Jeudi, Bruno Retailleau a dévoilé une campagne percutante visant à s’attaquer au problème du trafic de drogue, en mettant en avant la part de responsabilité des consommateurs de substances illicites.
Une initiative qualifiée d’« inédite » est lancée dans le but de provoquer un « choc » chez ceux qui prennent des substances illicites. Le ministre de l’Intérieur, qui considère le combat contre le trafic de stupéfiants comme une priorité nationale, a présenté une vidéo jeudi 6 février pour « culpabiliser » les usagers de drogues.
Ce spot est diffusé sur les chaînes de télévision, en ligne et dans les transports en commun à partir de dimanche. Bruno Retailleau n’hésite pas à vouloir « choquer », cependant, cette séquence de 30 secondes ne semble pas obtenir l’effet désiré parmi les jeunes usagers interrogés par 42mag.fr à Paris.
« Je n’ai pas saisi le message »
Bien que le spot vise l’efficacité : une jeune femme allume un joint en soirée, suivi d’une ligne de cocaïne qui provoque une série d’incendies. Un poteau lumineux, une automobile et même une peluche prennent feu, un coup de feu retentit, et finalement, une affirmation culpabilisante : « Ces personnes payent le prix de la drogue que vous achetez ». Raquel et Serena, étudiantes en chimie, restent dubitatives face à cette vidéo : « Je n’ai pas compris, il y a un peu des raccourcis. »

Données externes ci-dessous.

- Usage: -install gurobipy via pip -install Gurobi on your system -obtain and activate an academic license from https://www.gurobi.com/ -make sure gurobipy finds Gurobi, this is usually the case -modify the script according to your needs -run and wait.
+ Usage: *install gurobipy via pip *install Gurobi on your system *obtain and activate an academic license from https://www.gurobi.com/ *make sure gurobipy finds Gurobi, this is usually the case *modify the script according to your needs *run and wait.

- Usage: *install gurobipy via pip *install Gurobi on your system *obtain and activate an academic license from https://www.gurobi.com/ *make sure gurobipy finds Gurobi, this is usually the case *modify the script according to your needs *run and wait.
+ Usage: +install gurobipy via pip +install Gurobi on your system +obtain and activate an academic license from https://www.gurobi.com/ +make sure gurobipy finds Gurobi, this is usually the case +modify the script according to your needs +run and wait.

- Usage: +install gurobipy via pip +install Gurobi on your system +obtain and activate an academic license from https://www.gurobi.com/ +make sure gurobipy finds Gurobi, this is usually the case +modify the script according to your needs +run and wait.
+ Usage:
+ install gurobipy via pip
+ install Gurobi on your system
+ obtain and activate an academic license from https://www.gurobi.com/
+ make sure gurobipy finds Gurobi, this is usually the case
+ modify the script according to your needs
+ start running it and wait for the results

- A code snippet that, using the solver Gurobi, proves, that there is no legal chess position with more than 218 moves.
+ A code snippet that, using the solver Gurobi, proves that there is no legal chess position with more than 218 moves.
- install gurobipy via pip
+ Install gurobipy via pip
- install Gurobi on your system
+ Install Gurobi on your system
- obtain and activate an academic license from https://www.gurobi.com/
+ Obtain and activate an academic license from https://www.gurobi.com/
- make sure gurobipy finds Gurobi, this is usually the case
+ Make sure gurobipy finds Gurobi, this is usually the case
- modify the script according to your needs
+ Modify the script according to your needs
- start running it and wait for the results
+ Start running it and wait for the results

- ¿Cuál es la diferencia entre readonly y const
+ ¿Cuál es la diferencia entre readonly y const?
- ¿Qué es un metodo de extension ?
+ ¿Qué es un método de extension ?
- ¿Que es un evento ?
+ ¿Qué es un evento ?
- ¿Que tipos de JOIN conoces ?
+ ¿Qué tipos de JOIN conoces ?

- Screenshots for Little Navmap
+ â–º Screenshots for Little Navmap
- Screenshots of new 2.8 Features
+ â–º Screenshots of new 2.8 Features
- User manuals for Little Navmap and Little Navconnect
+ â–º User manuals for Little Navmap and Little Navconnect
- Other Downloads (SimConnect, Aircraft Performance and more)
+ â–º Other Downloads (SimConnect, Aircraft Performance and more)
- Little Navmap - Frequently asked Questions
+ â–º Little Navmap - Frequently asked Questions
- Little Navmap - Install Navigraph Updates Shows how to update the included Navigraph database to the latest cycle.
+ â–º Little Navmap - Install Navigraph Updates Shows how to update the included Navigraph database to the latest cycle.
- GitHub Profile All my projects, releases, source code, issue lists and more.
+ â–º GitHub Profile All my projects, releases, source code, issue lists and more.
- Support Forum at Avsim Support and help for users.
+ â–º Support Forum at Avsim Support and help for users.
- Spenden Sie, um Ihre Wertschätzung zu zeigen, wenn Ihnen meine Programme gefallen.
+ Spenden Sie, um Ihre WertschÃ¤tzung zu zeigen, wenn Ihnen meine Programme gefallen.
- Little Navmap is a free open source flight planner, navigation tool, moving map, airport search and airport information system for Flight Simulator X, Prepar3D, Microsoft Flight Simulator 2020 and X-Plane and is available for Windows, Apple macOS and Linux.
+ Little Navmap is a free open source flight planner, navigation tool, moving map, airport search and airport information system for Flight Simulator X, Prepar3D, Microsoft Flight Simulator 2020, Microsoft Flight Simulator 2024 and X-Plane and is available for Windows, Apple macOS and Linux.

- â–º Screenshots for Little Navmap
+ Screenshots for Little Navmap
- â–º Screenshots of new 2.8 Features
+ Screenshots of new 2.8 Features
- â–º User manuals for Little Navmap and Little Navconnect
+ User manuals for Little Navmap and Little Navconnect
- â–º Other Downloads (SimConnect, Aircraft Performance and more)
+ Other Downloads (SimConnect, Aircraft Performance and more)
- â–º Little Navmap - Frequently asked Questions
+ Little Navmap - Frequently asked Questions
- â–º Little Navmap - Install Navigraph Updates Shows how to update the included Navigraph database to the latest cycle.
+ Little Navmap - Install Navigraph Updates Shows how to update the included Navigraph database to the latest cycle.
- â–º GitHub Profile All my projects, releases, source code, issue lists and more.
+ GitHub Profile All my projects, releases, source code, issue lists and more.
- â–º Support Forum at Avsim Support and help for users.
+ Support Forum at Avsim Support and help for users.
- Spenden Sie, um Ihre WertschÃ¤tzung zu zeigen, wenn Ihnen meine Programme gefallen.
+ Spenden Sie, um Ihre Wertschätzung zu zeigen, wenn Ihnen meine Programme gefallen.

Elles consomment du cannabis de manière occasionnelle et perçoivent le message comme simpliste. « Ça incite à la réflexion, certes, mais je doute que cela dissuade les gens simplement en regardant ce clip. Ça n’incitera pas à se dire ‘Bon, j’arrête tout de suite’, exprime l’une d’elles. À mon avis, il vaut mieux sensibiliser plutôt que d’insister sur ‘Meurtre, meurtre, feu, balle’. »
« Ce n’est que pour culpabiliser, sans aucune sensibilisation. »
un étudiant parisienà 42mag.fr
Cette observation est partagée par d’autres étudiants présents à l’université : « Il ne mentionne même pas la santé, alors que c’est important. Là, ça ressemble plus à une provocation à mes yeux », s’indigne une étudiante.
« Pas assez détaillé »
Bien que Bruno Retailleau ait également déclaré jeudi que les violences liées au trafic de drogues avaient entraîné 110 décès et 341 blessés l’an dernier en France, ces données ne sont pas incluses dans la vidéo. Selon deux jeunes femmes de 19 ans, ces informations auraient pu la rendre plus percutante : « Je pense que certains films font mieux prendre conscience de ces enjeux. Nous, étudiants, fumons parfois du cannabis ou d’autres substances sans réellement mesurer les conséquences. À l’école, lorsqu’on commence à expérimenter cela, ce n’est pas bien expliqué et on ne réalise pas dans quoi on s’engage. »
Et lorsque le ministre de l’Intérieur insiste sur le fait qu’un simple joint a un goût de sang, cette étudiante en communication préfère nuancer. « Il faut nuancer. Consommer de la cocaïne c’est différent de consommer du cannabis ou du shit, explique-t-elle. Ce n’est pas du tout au même niveau en réalité. »
Et tous s’accordent à dire que le clip du ministère de l’Intérieur ne modifiera pas leur consommation de drogue de manière immédiate.